The tower is local oddity, tucked into a corner of a public park beside a church. A sturdy steel bar door secures the tower, with a tentative reach around we found the accompanying padlock to lock it all shut. A surprised yelp came from outside "There's someone in the curious tower!". Quickly a small crowd of onlookers formed, standing back as if we might somehow breach the door and deflower their daughters or devour their brains. Both are a little unrealistic, right?






"Is there a name for what you're doing?"
"Not really, some people call it draining."
"Subterraneans? Hey everyone come over here we have some Subterraneans!"

They listened wide eyed to our white lies then went upon their way. Who here hasn't had some fun at the expense of the surface dwellers?

Curious Folk




_Jondoe and Steve D inside the Curious Tower. The hatch leads to levels of ladders and catwalks and the Escher-esque twisted shaft._


*Megatron (aka Megatroooon)*
Found on a previous trip to Manchester Megatron is a juggernaught of the North. It's a mean ankledeath trek for most of the way being filled with rubble, bricks and debris. Three parallel stone tunnels with arched windows between then lead to wide brick doubles, tall arched brick triples and finally into the massive chamber where it's rumoured the frozen Decepticon lay dormant for thousands of years. For a culvert it's about as good as you get, until someone introduces you to Macro (see below).





2.5 minutes f5.6 Fuji 160c. Jondoe's picture is nicer

*Curious Shaft*
As previously mentioned Manchester has 2 large shafts beside a reservoir which we postulated provided overflow chambers for the voir. They're 7m across and 50m deep with small alcoves cut into the sides. A staggered, rusty ladder rises 15m from the bottom. Like the canary into a mine we lowered a frankenstein creation born a small part of each of us. Steve's LeDildo, Jd's searchblaster and my uberfluro slipped through the grille and into the void. The lights didn't reveal any more clues, nothing short of a real reccie would sufficed. With the 2 ropes tied together (debate over double fishermans versus double figure 8 ensued - the 8s won with a biner backup) I descended looking like a christmas tree with all the shiny metal hardware and lights strung around my harness.
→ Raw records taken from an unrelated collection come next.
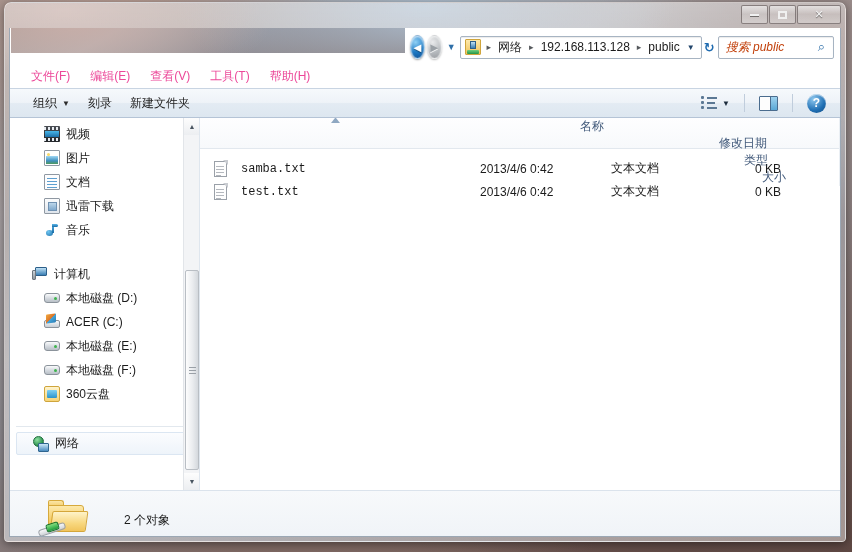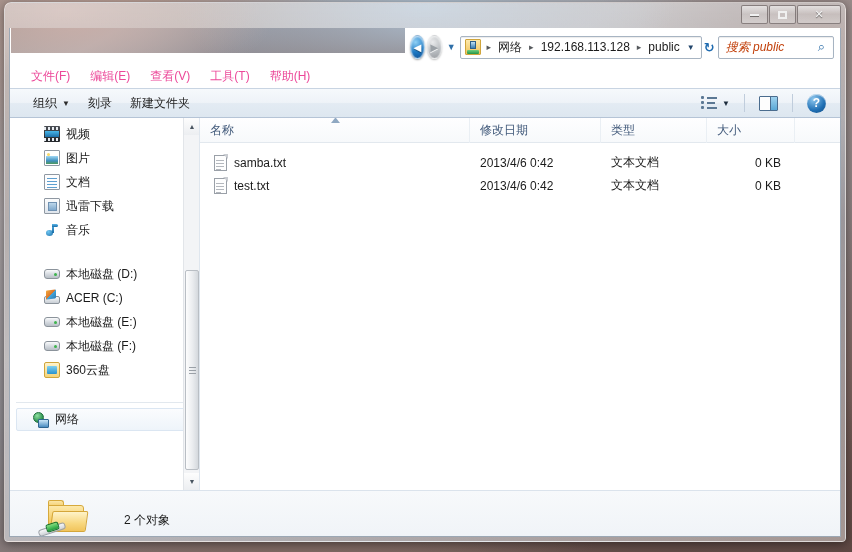"名称" .colhead { align-items: flex-start -> flex-end; flex-direction: none -> column; height: 25px -> 31px }
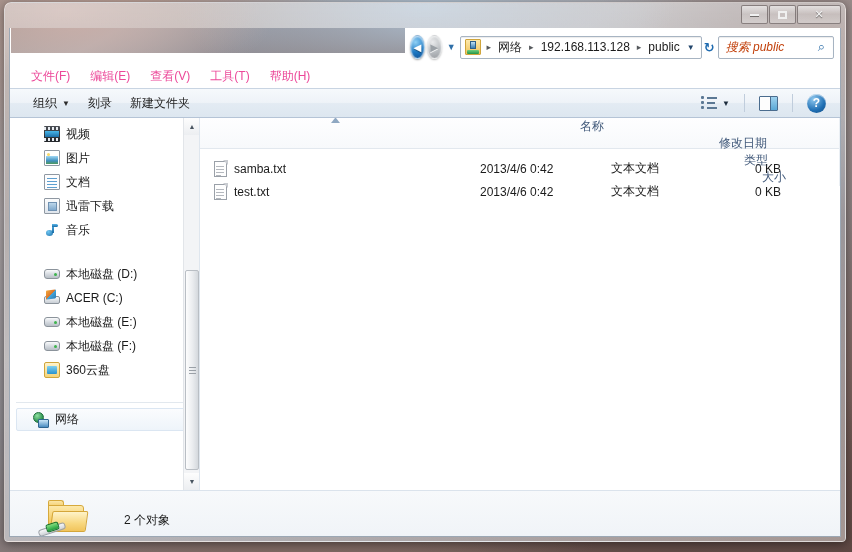"samba.txt" .cell-name { font-family: none -> Liberation Mono, monospace; gap: 7px -> 14px }
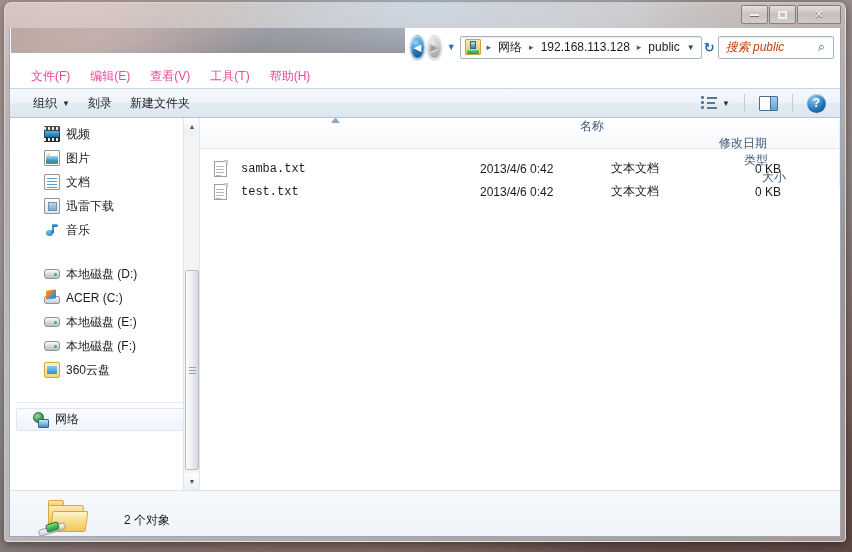"计算机" div.nav-item { html: none -> <div> <span> <span> <i></i> <b></b> </span> </span> <span>计算机</span> </div> }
Two of the small alcoves connected into a short tunnel with a manhole shaft (blocked) but the rest gave no hints to their former purpose, now they're little window boxes for trees and weeds. The rusty ladders start 15m from the bottom of the shaft, aligned with the manhole alcoves but without evidence of actually reaching them. No rusty chunks sticking from the wall, and no handrails inside the alcoves as typically placed above ladders. The ladders are rusty enough to have been submerged in water repeatedly, infact one swayed back and forth by it's last remaining tie as I grabbed it. The bottom of the shaft is flooded and thick with decaying plant matter and chunks of wood - thick enough to give the illusion of being solid from above. From the length of the ladder sections it's likely 2-3m deep if the protruding ladder is the last. 50m doesn't seem to far until you're staring up (or down) the rope, and that's nothing compared to the ascents cavers do. Respect.






*Macro AKA Bradford Beck*
After joining forces with Loops, Zero and DDT we busted over to the recently crowned king of the north: Macro. The forlorn sky sprinkled down and hinted worse but the age old explore adage "When It Rains Go In Drains" prevailed. Knowing how and when to break the rules is more important than following them blindly so in we marched. Macro is one of the longest (6hrs excluding side tunnels) and most varied drains around. It's a feature filled sensory assault but is noticeably devoid of real sewerfreshness. Macro snakes its way through Bradford changing shape and construction constantly offering up feature after feature in all possible configurations and sizes. I've only a few photos to offer but inspect the following to see but 1/10th of what this mammoth tunnel has to offer. The best culvert (and one of the best drains) I've ever seen.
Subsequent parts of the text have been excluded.